Ce mardi-là, je frappe à la porte de cette villa cosy du Brabant Wallon. Mon cœur bat fort. Marc m’ouvre, m’embrasse avec fougue. Sa langue envahit ma bouche, son souffle chaud sur ma peau. Il me bande les yeux d’un coup. Noir total. Je suis ‘Anonyme’ ce soir. Pas de nom, pas d’histoire. Juste mon corps offert à l’instant. Personne ne sait qui je suis vraiment. L’excitation monte déjà, mes cuisses tremblent.

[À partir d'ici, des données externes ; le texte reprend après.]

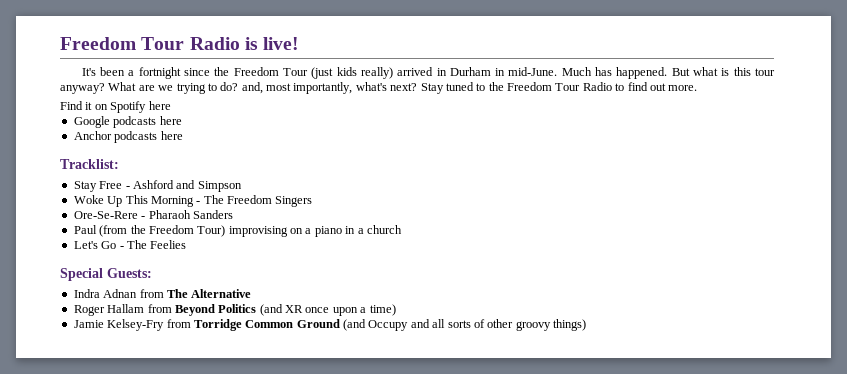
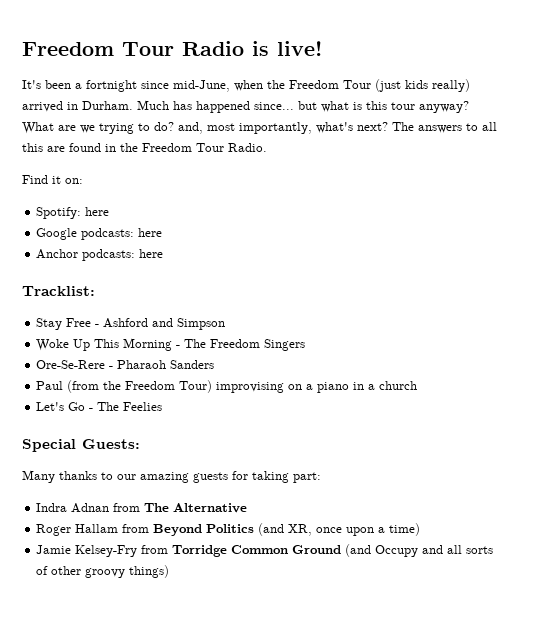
(210, 72) none -> [173,80,263,92] mid-June, when
[449,67,690,79] Durham in mid-June. Much has happened. But -> [82,100,317,113] Durham. Much has happened since... but
[420,82,698,94] Stay tuned to the Freedom Tour Radio to find out more. -> [392,122,497,133] [22,143,267,152] The answers to all this are found in the Freedom Tour Radio.
[94,101,147,113] on Spotify -> [65,178,83,184] [36,207,82,219] on: // Spotify:
[113,116,157,128] podcasts -> [81,228,135,240] podcasts:
[114,131,158,143] podcasts -> [82,249,136,261] podcasts:
(152, 273) none -> [22,470,321,483] // Many thanks to our amazing guests for taking part:
[285,305,303,313] XR -> [288,524,313,536] XR,

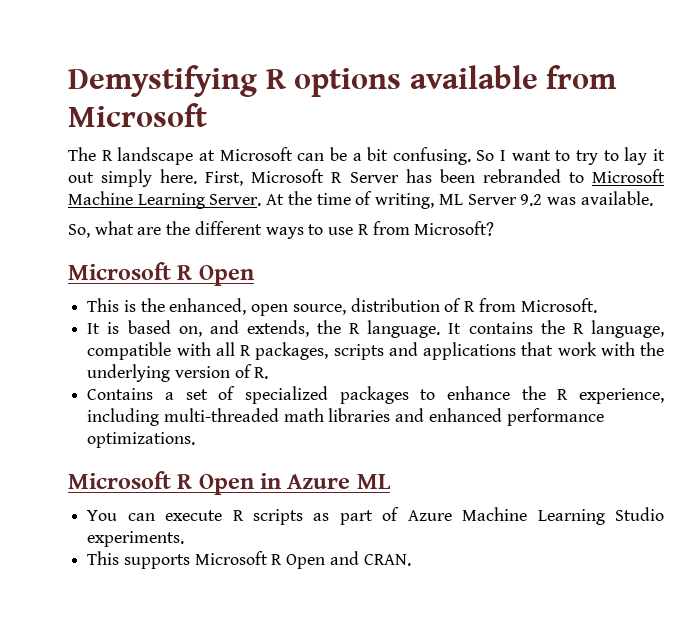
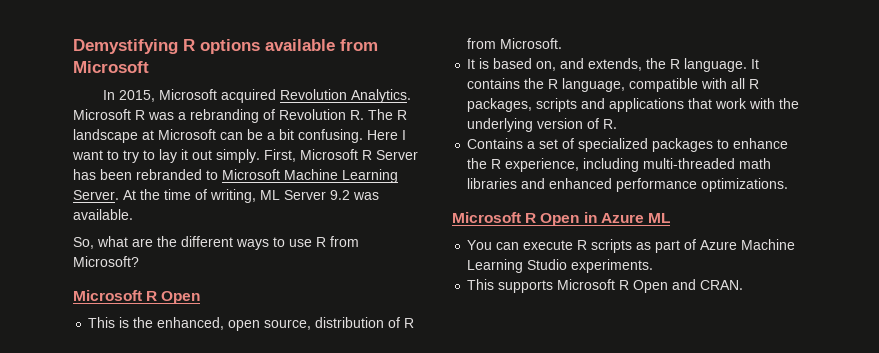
(207, 115) none -> [102,89,411,103] [73,109,364,123] In 2015, Microsoft acquired Revolution Analytics. Microsoft R was a rebranding of Revolution R.
[476,150,495,161] So -> [367,130,398,140] Here
[101,169,198,187] simply here. -> [216,149,260,163] simply.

Marc me guide vers le lit. Ses mains puissantes glissent sur mes épaules. Je sens une présence autre. Deux corps. Deux souffles. Ils me déshabillent lentement. Le tissu de ma robe tombe, expose ma peau nue à l’air tiède de la chambre. Romantique, avec ses lumières tamisées. Mais ce sera sauvage. Allongée sur le ventre, je m’abandonne. L’huile de massage coule, chaude, sur mon dos. Quatre mains expertes. Symétriques. Fermes. Elles pétrissent mes épaules, descendent le long de ma colonne. Chaleur humide qui irradie. Je gémis doucement, le visage dans l’oreiller.
L’Arrivée Masquée et les Premiers Frissons
Les doigts explorent mes fesses, mes cuisses. Effleurent mon sexe sans y plonger encore. Je sais que c’est Roger. Nos messages, nos regards complices. Mais je reste ombre. Inconnue. Mon amant Marc et cet étranger pour eux. Mes tétons durcissent contre les draps frais. Une heure comme ça. Sensuelle. Leurs bouches rejoignent les mains. Lèvres humides sur mes reins. Langues qui lapent l’huile. Frissons électriques. Mon souffle s’accélère, court, haletant. Je cambre le dos. ‘Continuez’, je murmure. Aveugle, je devine leurs érections contre mes jambes.
Marc explore ma chatte trempée. Doigts qui écartent mes lèvres, qui fouillent. Roger suce mes seins. Ses dents pincent mes tétons durcis. Plaisir fulgurant. On échange. Ma langue sur Roger ? Non, c’est lui qui plonge entre mes cuisses. Sa bouche avide. Il lèche mon clito gonflé, aspire mes jus. Je crie, arquée. Marc me pénètre d’un coup. Sa bite longue, dure, me remplit. Va-et-vient lents au début. Roger sous moi maintenant. Je suis sur son visage, il boit mon excitation pendant que Marc me baise.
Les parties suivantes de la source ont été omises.